Displacement

‘Repatriation Policy’ routes

  • TypeMap
  • Time2019
  • SourceCartography
  • CopyrightLee Kai Chug

After the fall of Guangzhou in 1938, large numbers of refugees from Guangzhou and Southern China flooded into Hong Kong; within a few months, Hong Kong's population grew to nearly 1.6 million. In 1942, Hong Kong was also occupied. The Imperial Japanese governor of Hong Kong then introduced a 'Repatriation Policy', which aimed to reduce the population of Hong Kong by half in order to ease the cost of governance and diminish the demand for food and water. As a result, hundreds of thousands of Hong Kong people were forced or lured to cities and villages in Guangdong Province. Some of them were imprisoned in the Nanshitou Refugee Camp located at the estuary of the Pearl River outside Canton City (Guangzhou).

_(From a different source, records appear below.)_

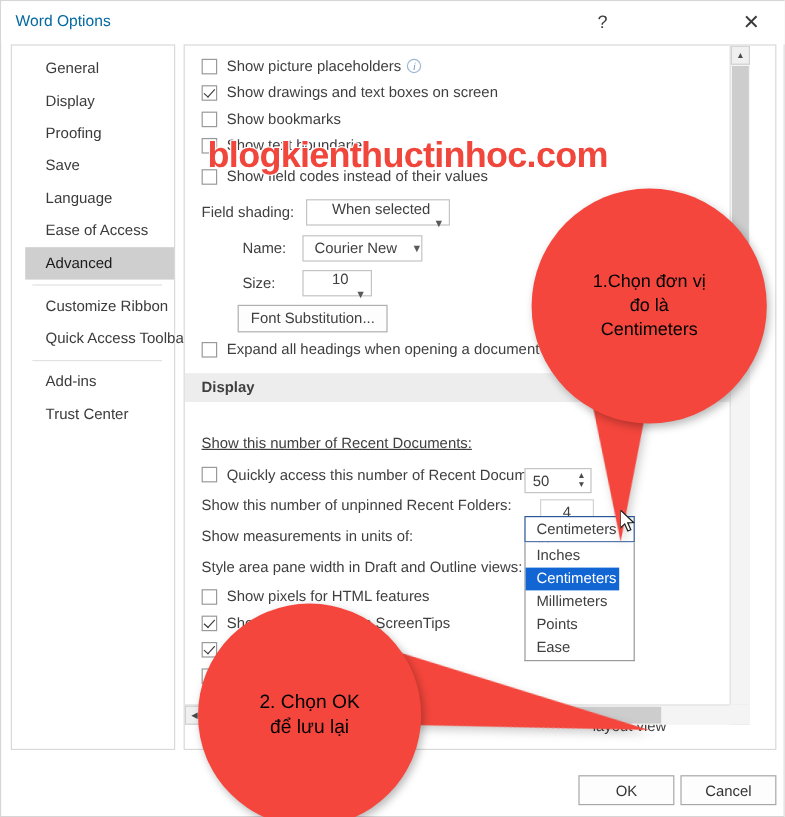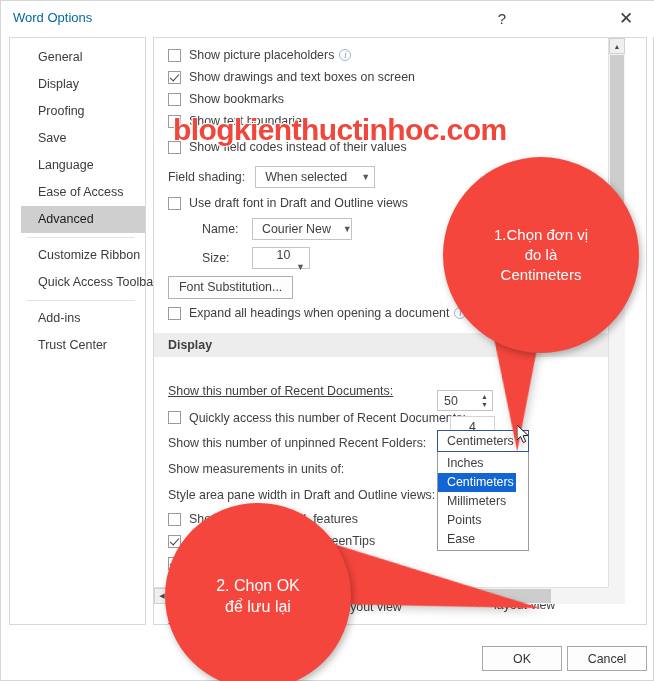--- a/index.html
+++ b/index.html
@@ -395,7 +395,7 @@
 
       <div class="row" style="height:30px;">
         <span style="margin-right:10px;">Field shading:</span>
-        <span class="combo" style="width:120px;">
+        <span class="combo" style="width:120px;flex-direction:column;">
           <span>When selected</span>
           <span class="caret">▼</span>
         </span>

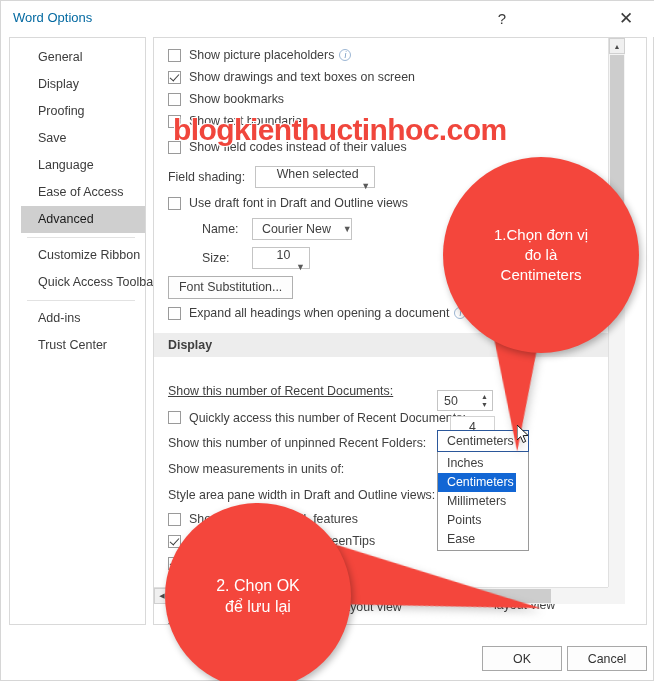--- a/index.html
+++ b/index.html
@@ -401,10 +401,6 @@
         </span>
       </div>
 
-      <div class="row">
-        <span class="cb"></span>
-        <span>Use draft font in Draft and Outline views</span>
-      </div>
 
       <div class="row" style="height:29px;padding-left:34px;">
         <span style="width:50px;">Name:</span>

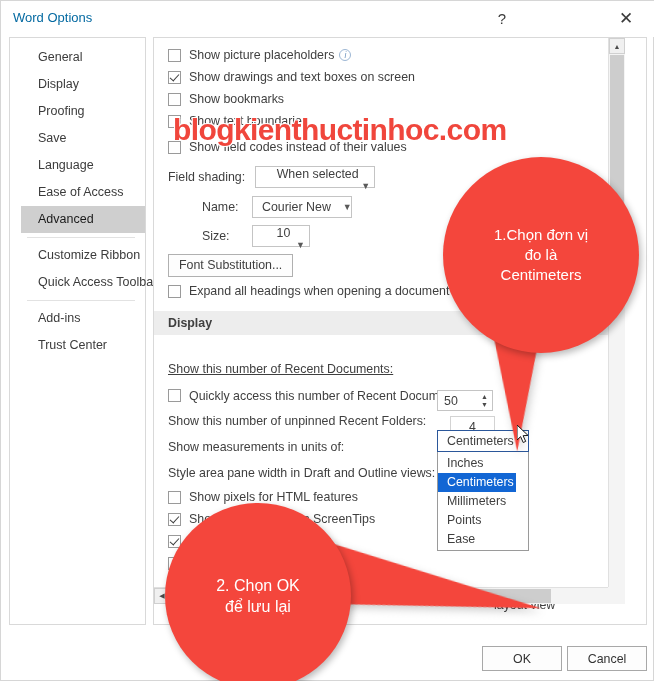--- a/index.html
+++ b/index.html
@@ -300,7 +300,7 @@
     box-shadow: 2px 3px 7px rgba(0,0,0,.28);
     display: flex; align-items: center; justify-content: center;
     text-align: center;
-    color: #ffffff;
+    color: #000000;
     font-size: 15px;
     line-height: 1.34;
     padding: 0 14px;

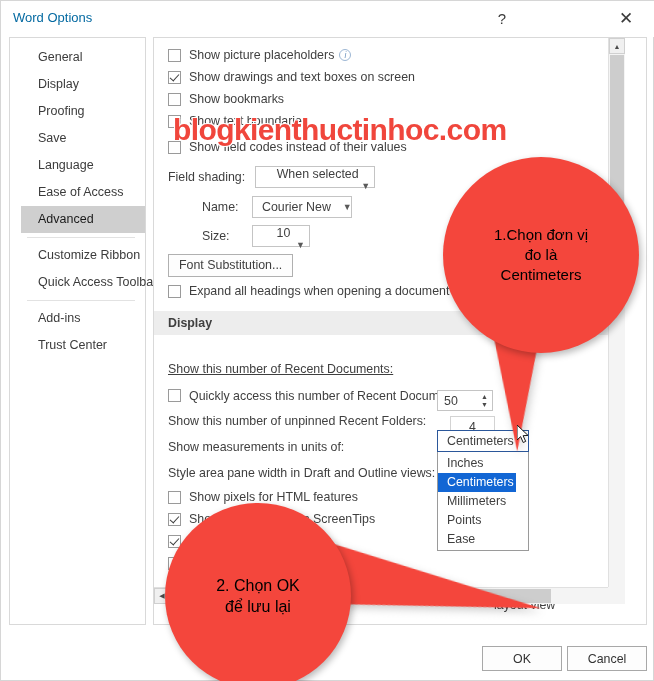--- a/index.html
+++ b/index.html
@@ -418,7 +418,7 @@
         </span>
       </div>
 
-      <div class="row" style="height:30px;">
+      <div class="row" style="height:30px;margin-left:30px;">
         <span class="btn-sub">
           <span>Font Substitution...</span>
         </span>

The Occupation Government provided three 'repatriation' routes from Hong Kong to Guangzhou, which is 129 kilometres away:

  1. The Eastern Line (on foot) - Traveling from Hong Kong Island via the Kowloon Peninsula, across the Shenzhen River to Guangzhou via the Mainland;
  2. The Western Line (by boat and on foot) - Traveling from Hong Kong to Macau by boat, then by land via Zhuhai north to Guangzhou;
  3. The Central Line (by boat) - Traveling from Hong Kong by boat around Lantau Island, then heading north via the Pearl River Estuary to Nanshitou, Guangzhou.